Pour les critiques, les règles et normes attestées prouvent seulement que la répression s’effectue dans l’espace religieux que la cité contrôlait directement. Pour le reste, Rome aurait été trop grande pour qu’on pût réguler efficacement la pratique religieuse ; mais on n’examine pas le fait que la cité n’avait pas à contrôler toutes les communautés.

Quelles sources concernant les PIACULA, les expiations des infractions religieuses ?

Ce biais permet de déterminer dans quelle mesure la faute religieuse permettait de circonscrire la responsabilité des citoyens.

Le citoyen n’est responsable que de ses actes personnels, non de ceux de la collectivité. Dans la mesure où dans le cadre de la religion civique, la pratique religieuse est du ressort de la cité et de ses représentants, l’initiative religieuse est déléguée par le Peuple romain, et donc personne ne peut pécher, même pas un magistrat du Peuple.

Les acteurs ne peuvent que troubler passagèrement les relations entre la cités et ses dieux, jusqu’au moment où les autorités s’aperçoivent de l’impiété et prouvent la bonne volonté de la communauté civique.

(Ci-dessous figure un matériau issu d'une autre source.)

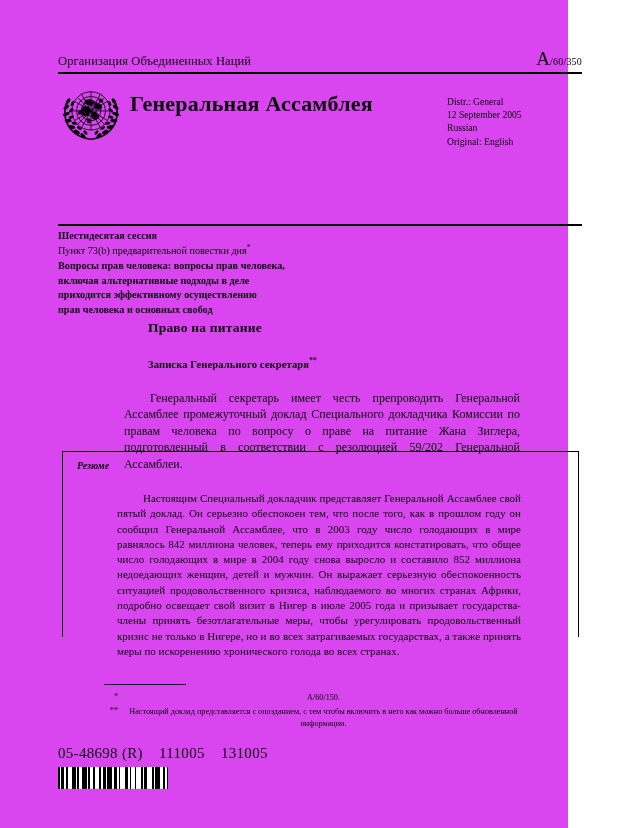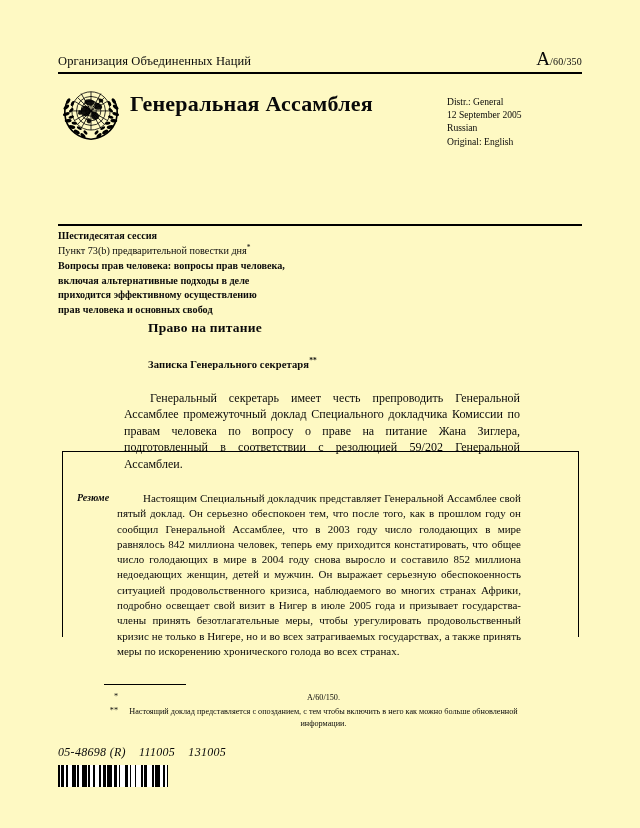--- a/index.html
+++ b/index.html
@@ -19,9 +19,9 @@
   .page {
     position: absolute;
     left: 0; top: 0;
-    width: 640px;
+    width: 568px;
     height: 828px;
-    background: #fef9c3;
+    background: #d946ef;
   }
 
   

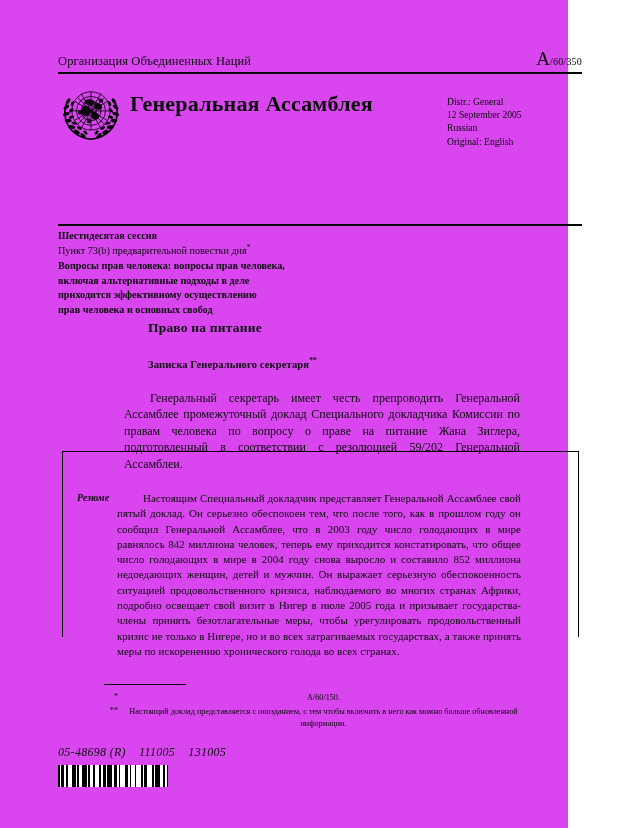--- a/index.html
+++ b/index.html
@@ -163,7 +163,6 @@
     font-size: 10px;
     font-style: italic;
     font-weight: bold;
-    margin-top: 32px;
   }
   .summary-text {
     position: absolute;

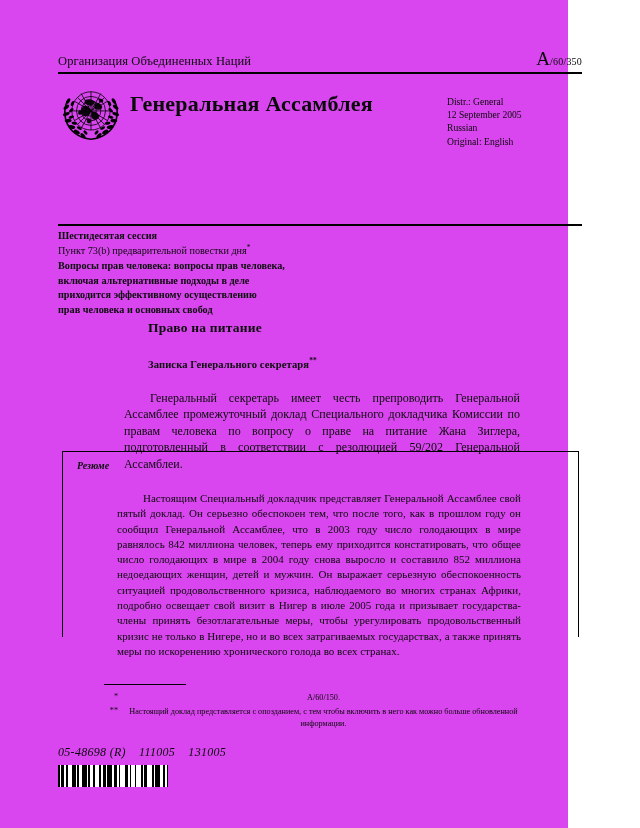--- a/index.html
+++ b/index.html
@@ -215,10 +215,9 @@
     top: 745px;
   }
   .job-number {
-    font-size: 12px;
+    font-size: 15px;
     letter-spacing: 0.3px;
     white-space: pre;
-    font-style: italic;
   }
   .barcode {
     margin-top: 5px;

Si la faute est involontaire, elle peut être réparée sans problème par l’auteur même de l’infraction, mais si elle est volontaire, le coupable est immédiatement exclu de la vie religieuse et civique, et la cité restaure à son compte les bonnes relations avec la divinité lésée.

Le grand pontife Quintus Mucius Scaevola a statué qu’un préteur qui aurait donné les formules rituelles en vue d’un procès pendant un jour férié serait l’objet d’une sanction : si c’est par inadvertance, il est expié par le sacrifice d’une victime expiatoire ; si c’est intentionnel, en tant qu’impie il ne peut être expié.